*** Begin section ***

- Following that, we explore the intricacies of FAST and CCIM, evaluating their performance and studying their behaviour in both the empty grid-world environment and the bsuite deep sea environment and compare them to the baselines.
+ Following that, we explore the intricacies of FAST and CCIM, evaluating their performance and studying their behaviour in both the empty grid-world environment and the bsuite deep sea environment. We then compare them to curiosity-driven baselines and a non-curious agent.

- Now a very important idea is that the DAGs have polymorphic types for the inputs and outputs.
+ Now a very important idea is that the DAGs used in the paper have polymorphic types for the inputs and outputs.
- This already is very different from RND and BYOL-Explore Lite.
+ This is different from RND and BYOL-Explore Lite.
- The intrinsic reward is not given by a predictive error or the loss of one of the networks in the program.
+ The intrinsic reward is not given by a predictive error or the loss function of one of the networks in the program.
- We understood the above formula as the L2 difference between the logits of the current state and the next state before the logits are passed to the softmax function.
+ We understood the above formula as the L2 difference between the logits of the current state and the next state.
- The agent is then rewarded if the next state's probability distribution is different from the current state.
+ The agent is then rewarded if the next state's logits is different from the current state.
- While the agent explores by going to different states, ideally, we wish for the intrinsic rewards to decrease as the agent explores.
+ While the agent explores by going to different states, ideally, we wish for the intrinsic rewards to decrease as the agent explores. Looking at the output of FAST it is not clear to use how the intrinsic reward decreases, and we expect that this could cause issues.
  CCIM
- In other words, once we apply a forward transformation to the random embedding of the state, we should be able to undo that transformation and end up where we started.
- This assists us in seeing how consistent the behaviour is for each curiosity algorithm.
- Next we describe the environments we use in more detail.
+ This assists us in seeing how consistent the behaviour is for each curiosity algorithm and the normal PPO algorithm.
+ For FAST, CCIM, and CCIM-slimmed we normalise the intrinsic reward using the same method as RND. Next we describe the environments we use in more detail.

*** End section ***

Produce an exact copy of every entry above.

- Following that, we explore the intricacies of FAST and CCIM, evaluating their performance and studying their behaviour in both the empty grid-world environment and the bsuite deep sea environment and compare them to the baselines.
+ Following that, we explore the intricacies of FAST and CCIM, evaluating their performance and studying their behaviour in both the empty grid-world environment and the bsuite deep sea environment. We then compare them to curiosity-driven baselines and a non-curious agent.

- Now a very important idea is that the DAGs have polymorphic types for the inputs and outputs.
+ Now a very important idea is that the DAGs used in the paper have polymorphic types for the inputs and outputs.
- This already is very different from RND and BYOL-Explore Lite.
+ This is different from RND and BYOL-Explore Lite.
- The intrinsic reward is not given by a predictive error or the loss of one of the networks in the program.
+ The intrinsic reward is not given by a predictive error or the loss function of one of the networks in the program.
- We understood the above formula as the L2 difference between the logits of the current state and the next state before the logits are passed to the softmax function.
+ We understood the above formula as the L2 difference between the logits of the current state and the next state.
- The agent is then rewarded if the next state's probability distribution is different from the current state.
+ The agent is then rewarded if the next state's logits is different from the current state.
- While the agent explores by going to different states, ideally, we wish for the intrinsic rewards to decrease as the agent explores.
+ While the agent explores by going to different states, ideally, we wish for the intrinsic rewards to decrease as the agent explores. Looking at the output of FAST it is not clear to use how the intrinsic reward decreases, and we expect that this could cause issues.
  CCIM
- In other words, once we apply a forward transformation to the random embedding of the state, we should be able to undo that transformation and end up where we started.
- This assists us in seeing how consistent the behaviour is for each curiosity algorithm.
- Next we describe the environments we use in more detail.
+ This assists us in seeing how consistent the behaviour is for each curiosity algorithm and the normal PPO algorithm.
+ For FAST, CCIM, and CCIM-slimmed we normalise the intrinsic reward using the same method as RND. Next we describe the environments we use in more detail.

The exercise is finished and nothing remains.